Pochi designer, negli ultimi anni, sono riusciti a creare per il proprio marchio un’identità così definita e riconoscibile come ha fatto Marine Serre. Il fortunato logo con la mezzaluna all’ingiù (AOM, e cioè “all over-the-moon”), e i body, i cappellini e gli accessori che lo ricreano, son assurti ben presto a una notorietà che sembra quasi di altri tempi e che oggi chiamiamo viralità, eppure Serre è una designer che pensa ossessivamente al futuro. Oggi debutta la sua speciale collezione realizzata per Mytheresa, piattaforma leader nel settore dell’e-commerce luxury di base a Monaco di Baviera, composta da 28 pezzi che affrontano due temi distinti e che incarnano entrambi la visione eco-futuristica del marchio. Il primo è chiaramente l’activewear, suo grande punto di forza, che le ha permesso di raggiungere il successo commerciale. Così ecco la maglia aderente e i “catsuit” con le mezzelune stampate ormai diventati icona (da Beyoncé alle Blackpink, chi non li ha indossati?), ma ci sono anche le tute, i top e i leggings, disponibili in nuove varianti di colori. La seconda parte della speciale collezione si concentra invece sui materiali: i capi sono infatti realizzati a partire da lenzuoli rigenerati, pantaloni e capi in pelle recuperata. 

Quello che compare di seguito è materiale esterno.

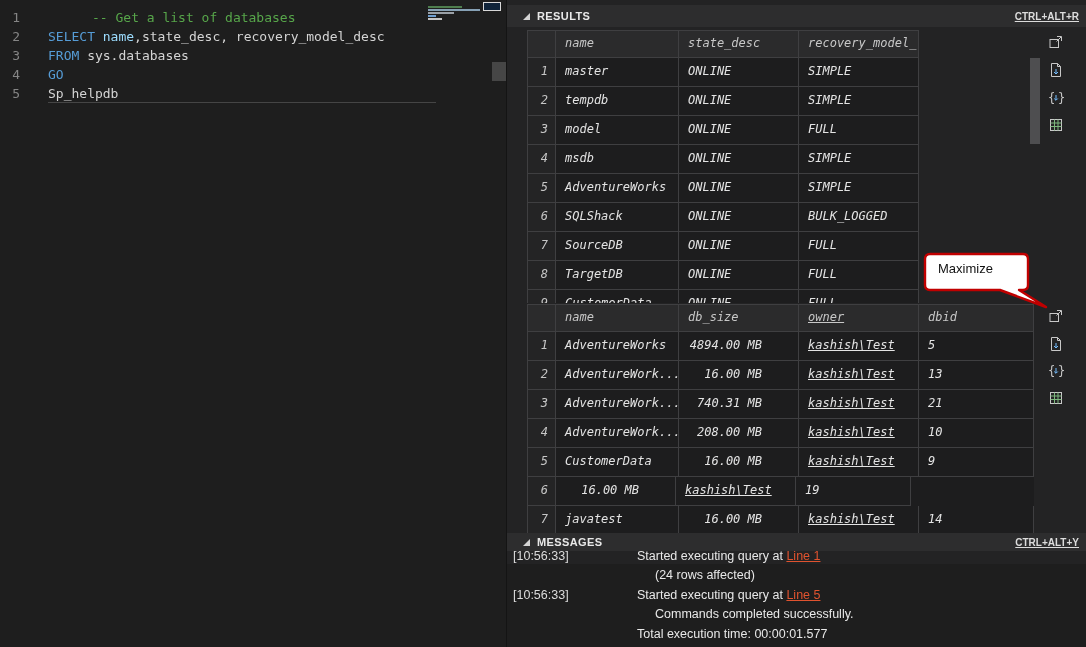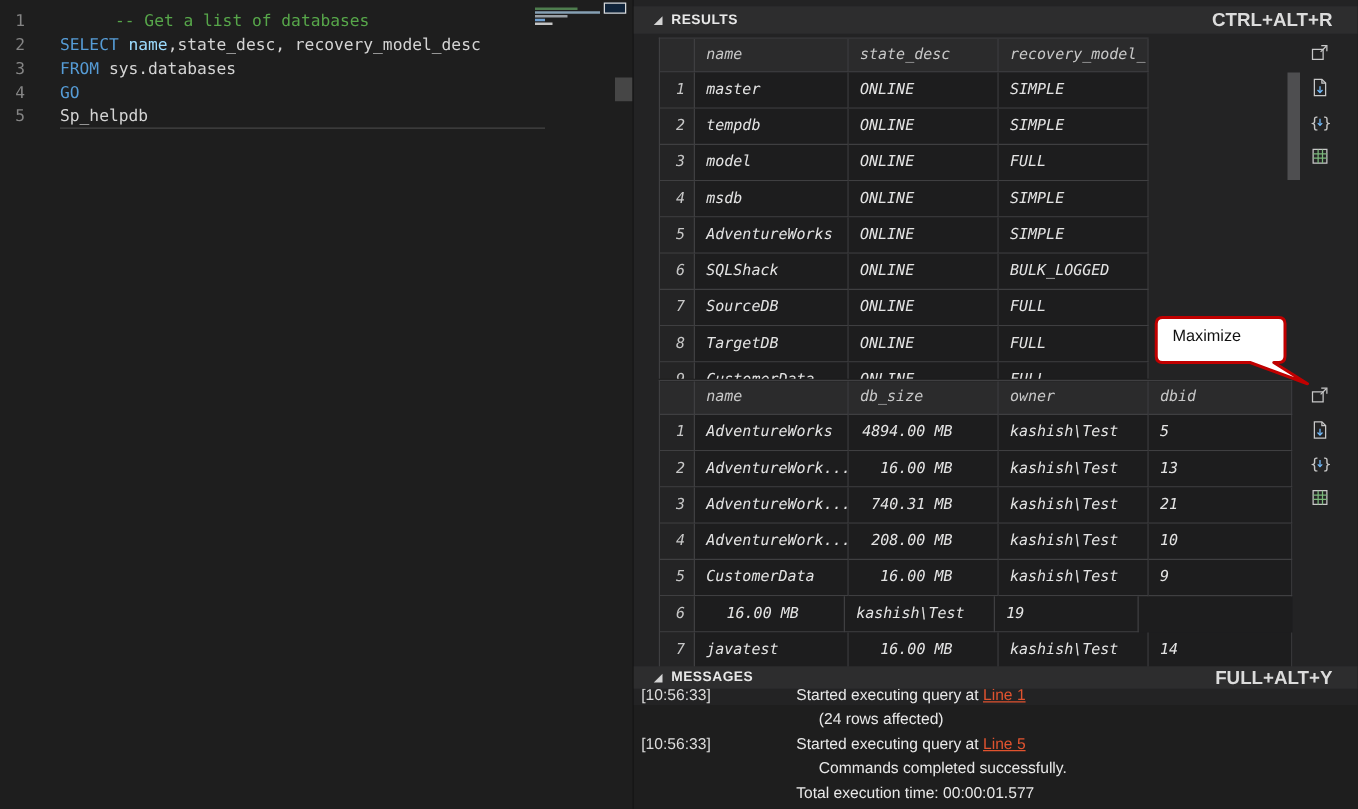--- a/index.html
+++ b/index.html
@@ -29,39 +29,39 @@
 
   
   .rpanel { position:absolute; left:507px; top:0; width:579px; height:564px; background:#232324; }
   .panel-bar { position:absolute; left:0; width:579px; display:flex; align-items:center;
                background:#2d2d2e; z-index:5; padding-left:16px; }
   .bar-results { top:5px; height:22px; }
   .bar-messages { top:533px; height:18px; }
   .tri { width:0; height:0; border-left:7px solid transparent; border-bottom:7px solid #d4d4d4;
          margin-right:7px; margin-top:1px; }
   .bar-title { font-size:11px; font-weight:bold; color:#e8e8e8; letter-spacing:.4px; }
-  .bar-shortcut { margin-left:auto; padding-right:20px; font-size:15px; font-weight:bold; color:#dcdcdc; }
+  .bar-shortcut { margin-left:auto; padding-right:7px; font-size:10px; font-weight:bold; color:#dcdcdc;text-decoration:underline; }
 
   
   .grid { position:absolute; overflow:hidden; background:#1d1d1e;
           border-left:1px solid #3f3f41; border-top:1px solid #3f3f41; }
   .g1 { left:20px; top:30px; width:392px; height:273px; }
   .g2 { left:20px; top:304px; width:507px; height:230px; }
   .tr { display:flex; height:29px; }
   .tr.head { height:27px; }
   .td { border-right:1px solid #3f3f41; border-bottom:1px solid #3f3f41;
         font-family:"DejaVu Sans Mono", monospace; font-style:italic; font-size:12px;
         color:#e4e4e4; line-height:27px; padding-left:9px; overflow:hidden; white-space:nowrap;
         background:#1d1d1e; }
   .tr.head .td { background:#2b2b2c; color:#c8c8c8; line-height:25px; }
   .td.num { text-align:right; padding:0 7px 0 0; color:#c6c6c6; background:#242425; }
   .td.right { text-align:right; padding-right:36px; padding-left:0; }
   .g1 .c1 { width:28px; } .g1 .c2 { width:123px; } .g1 .c3 { width:120px; } .g1 .c4 { width:120px; }
   .g2 .c1 { width:28px; } .g2 .c2 { width:123px; } .g2 .c3 { width:120px; }
-  .g2 .c4 { width:120px; } .g2 .c5 { width:115px; }
+  .g2 .c4 { width:120px;text-decoration:underline; } .g2 .c5 { width:115px; }
 
   .vscroll { position:absolute; left:523px; top:58px; width:10px; height:86px; background:#4e4e50; }
 
   .icon-btn { position:absolute; left:540px; width:18px; height:18px; cursor:pointer; }
 
   
   .messages { position:absolute; left:6px; top:546px; width:566px; z-index:1; }
   .msg-line { display:flex; align-items:center; height:19.5px; font-size:12.5px; color:#e8e8e8; }
   .ts { width:124px; color:#dcdcdc; flex:none; }
   .msg-line.ind .body { margin-left:18px; }
@@ -306,21 +306,21 @@
         <line x1="3.5" y1="7" x2="14.5" y2="7" stroke="#7cb87c"></line>
         <line x1="3.5" y1="10.5" x2="14.5" y2="10.5" stroke="#7cb87c"></line>
         <line x1="7.5" y1="3.5" x2="7.5" y2="14.5" stroke="#7cb87c"></line>
         <line x1="11" y1="3.5" x2="11" y2="14.5" stroke="#7cb87c"></line>
       </svg>
     </div>
 
     <div class="panel-bar bar-messages">
       <span class="tri"></span>
       <span class="bar-title">MESSAGES</span>
-      <span class="bar-shortcut">FULL+ALT+Y</span>
+      <span class="bar-shortcut">CTRL+ALT+Y</span>
     </div>
 
     <div class="messages">
       <div class="msg-line">
         <span class="ts">[10:56:33]</span>
         <span class="body"><span>Started executing query at </span><a class="msg-link">Line 1</a></span>
       </div>
       <div class="msg-line ind">
         <span class="ts"></span>
         <span class="body"><span>(24 rows affected)</span></span>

Styling di Julian Paul, foto di Mark Pillai, modella Nicole Atieno

Classe 1991, Marine Serre si è laureata a La Cambre nel 2016 e nel febbraio del 2018 ha debuttato alla settimana della moda di Parigi, diventando ben presto una delle personalità più interessanti fra i marchi francesi di nuova generazione. Sin dal suo esordio, Serre si è concentrata sull’innovazione e la sostenibilità e ne ha fatto il tema centrale di tutte le sue collezioni (come quando, per la collezione Primavera Estate 2020, ha sfilato sotto la pioggia in una vecchia pista fuori Parigi, e gli inviti erano ombrelli), combinando una predilezione per la sperimentazione di nuovi materiali e un forte interesse verso la questione dell’ambientalismo, utilizzando tecniche come l’upcycling (la metà dei suoi abiti è ricavata da materiali di scarto) e muovendosi in quella perigliosa intersezione in cui oggi la moda, che di mestiere produce oggetti del desiderio spesso scollegati dallo loro reale funzione, incontra la ridefinizione dei modelli di business che hanno caratterizzato l’industria. 

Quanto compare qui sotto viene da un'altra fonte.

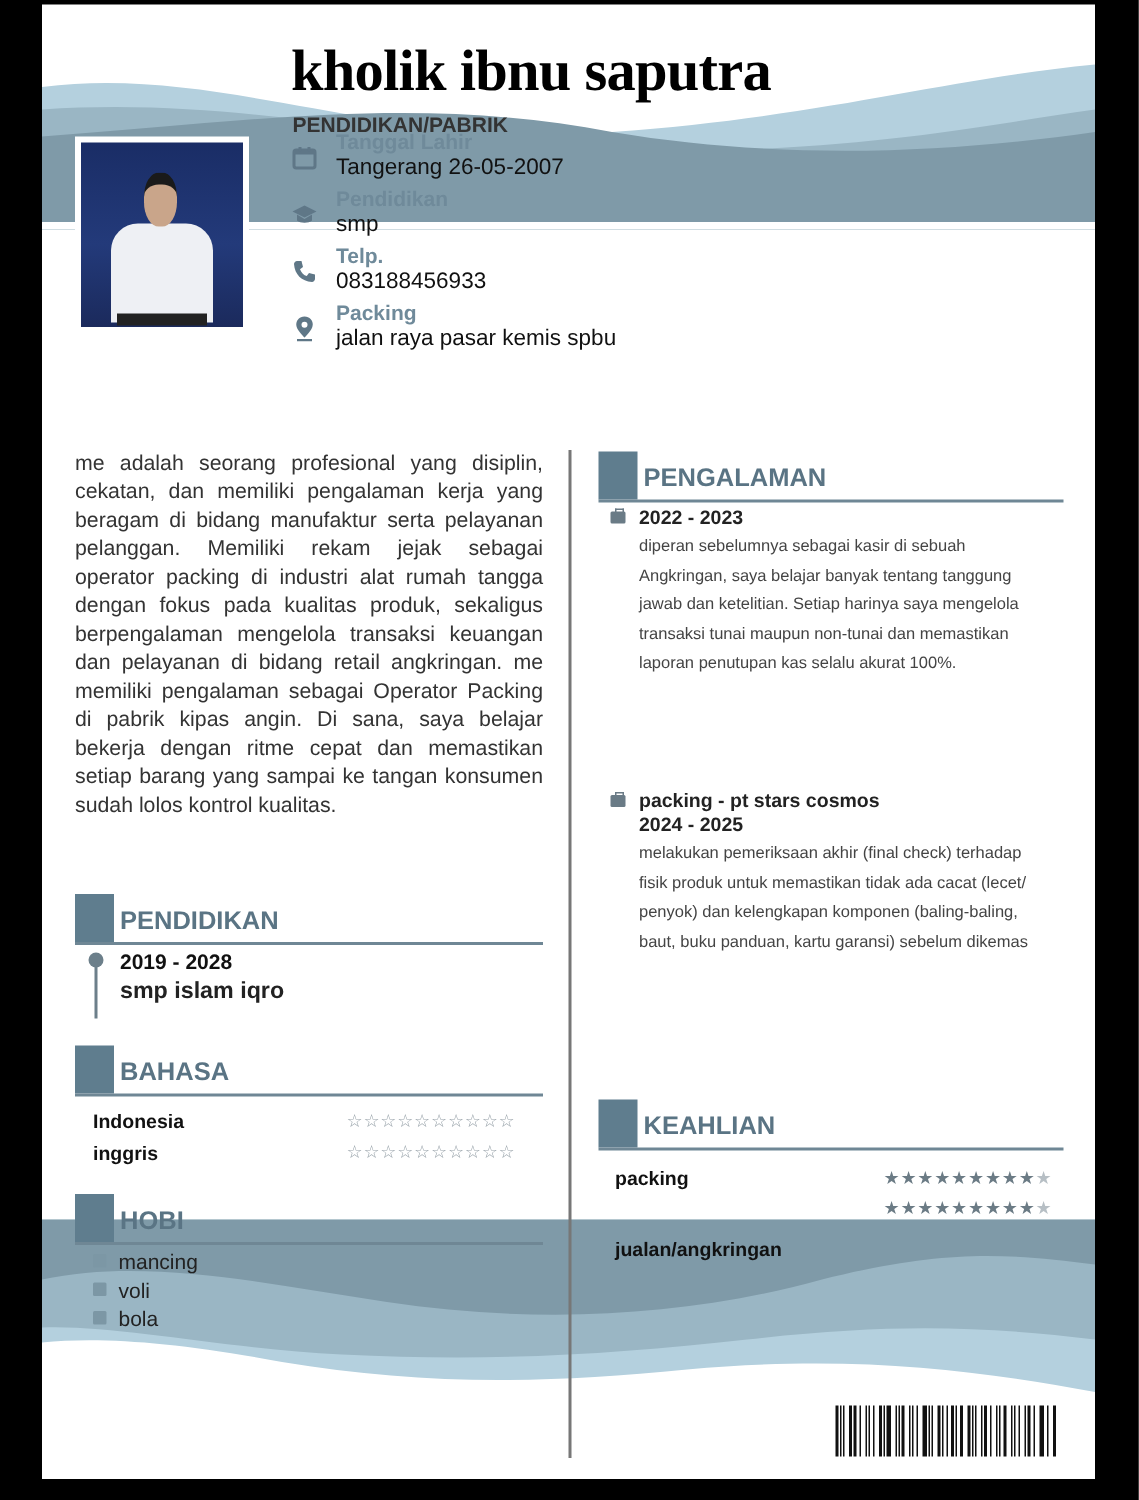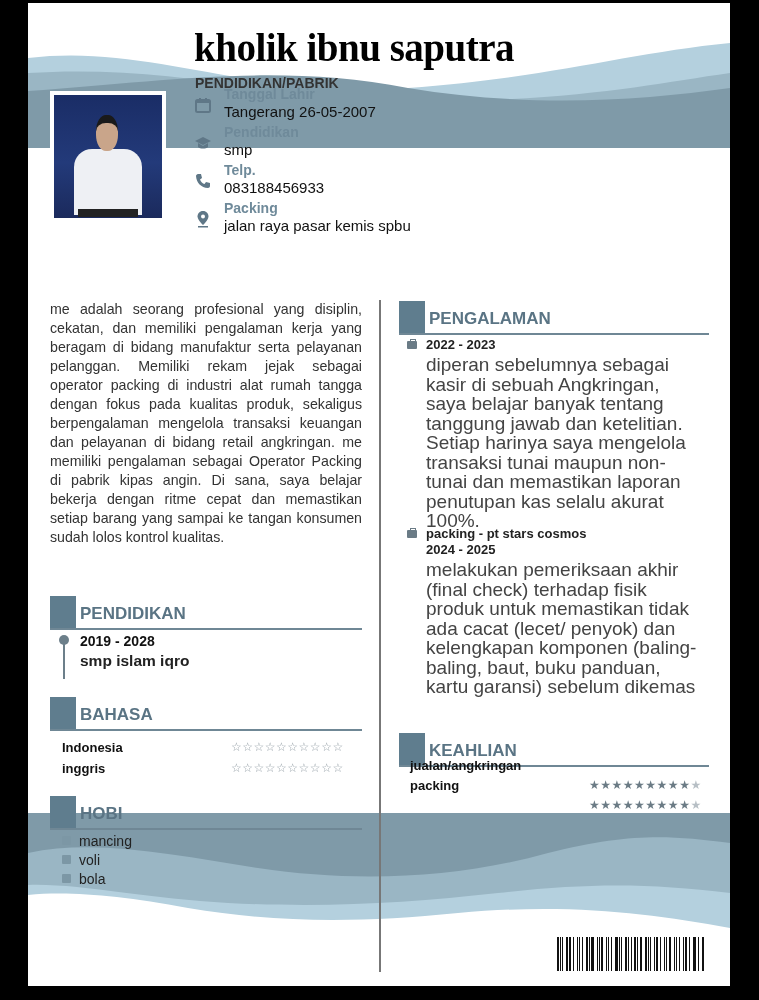--- a/index.html
+++ b/index.html
@@ -36,21 +36,21 @@
   .stars .on { color:#6b7b85; }
   .stars .off { color:#b7bfc5; }
   .stars.outline .on, .stars.outline .off { color:#9aa4ab; }
   .hobi-item { position:absolute; left:34px; font-size:14px; color:#222; }
   .hobi-item .box { display:inline-block; width:9px; height:9px; background:#7c97a5; margin-right:8px; vertical-align:1px; border-radius:1px; }
   .job { position:absolute; left:381px; width:290px; }
   .job .bag { position:absolute; left:-2px; top:4px; width:10px; height:8px; background:#6a7b86; border-radius:1px; }
   .job .bag:before { content:""; position:absolute; left:3px; top:-2px; width:4px; height:2px; border:1px solid #6a7b86; border-bottom:none; }
   .job .t { margin-left:17px; font-size:13px; font-weight:bold; color:#222; line-height:16px; }
   .job .y { margin-left:17px; font-size:13px; font-weight:bold; color:#222; line-height:16px; }
-  .job .d { margin-left:17px; font-size:19px; color:#444; line-height:19.5px; margin-top:2px; }
+  .job .d { margin-left:17px; font-size:11px; color:#444; line-height:19.5px; margin-top:2px; }
   .barcode { position:absolute; left:529px; top:934px; width:148px; height:34px; display:flex; }
   .barcode span { display:block; height:100%; background:#111; }
 </style>
 </head>
 <body>
 
 <div class="page">
 
   <svg class="waves-top" viewBox="0 0 702 150" preserveAspectRatio="none">
     <path d="M0,55 C120,40 220,95 380,85 C520,75 600,50 702,40 L702,150 L0,150 Z" fill="#b4d0de"></path>
@@ -172,21 +172,21 @@
   </div>
 
   <div class="sec-head" style="left:371px; top:730px; width:310px;">
     <div class="block"></div>
     <div class="title">KEAHLIAN</div>
     <div class="rule" style="width:310px;"></div>
   </div>
 
   <div class="rating-row" style="left:382px; top:775px;">packing</div>
   <div class="stars" style="left:561px; top:775px;"><span class="on">★</span><span class="on">★</span><span class="on">★</span><span class="on">★</span><span class="on">★</span><span class="on">★</span><span class="on">★</span><span class="on">★</span><span class="on">★</span><span class="off">★</span></div>
-  <div class="rating-row" style="left:382px; top:755px;">jualan/angkringan</div>
+  <div class="rating-row" style="left:382px; top:822px;">jualan/angkringan</div>
   <div class="stars" style="left:561px; top:795px;"><span class="on">★</span><span class="on">★</span><span class="on">★</span><span class="on">★</span><span class="on">★</span><span class="on">★</span><span class="on">★</span><span class="on">★</span><span class="on">★</span><span class="off">★</span></div>
 
   <div class="barcode">
       <span style="width: 2px; margin-right: 1px;"></span>
       <span style="width: 1px; margin-right: 2px;"></span>
       <span style="width: 1px; margin-right: 3px;"></span>
       <span style="width: 2px; margin-right: 1px;"></span>
       <span style="width: 3px; margin-right: 2px;"></span>
       <span style="width: 1px; margin-right: 3px;"></span>
       <span style="width: 1px; margin-right: 1px;"></span>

Styling di Julian Paul, foto di Mark Pillai, modella Nicole Atieno

Styling di Julian Paul, foto di Mark Pillai, modella Nicole Atieno

Styling di Julian Paul, foto di Mark Pillai, modella Nicole Atieno

E proprio la capacità di stare in quell’intersezione è ciò che oggi la definisce meglio, tra loghi virali e spirito consapevole, come racconta lei stessa descrivendo la collezione realizzata per Mytheresa: «L’idea era di lavorare sugli stili cardine del marchio. Per noi era importante rappresentare il lavoro di upcycling nella collezione, insieme all’idea di avere un total look Marine Serre adatto alla quotidianità, arricchendo l’offerta con le scarpe – disegnate in collaborazione con Jimmy Choo – che potessero adattarsi all’activewear e al comfort di questi indumenti». Così nasce «il catsuit in jersey realizzato con strati di sciarpe di seta rigenerata e tagliate di sbieco, l’abito ricavato da lenzuola rigenerate e i pantaloni in pelle, realizzati con pelle recuperata e con il logo inciso, creati appositamente per Mytheresa», spiega ancora la designer. Ed è proprio questo concetto, quello della funzionalità dell’abito unito a un processo sostenibile di produzione, a essere particolarmente caro a Marine Serre, sempre più convinta che disegnare «capi per il futuro non significa che creare abiti futuristici, ma capi che rispondano alle nostre esigenze di vita quotidiana. Si tratta di vedere la moda come un servizio e non come qualcosa di separato dal resto del mondo».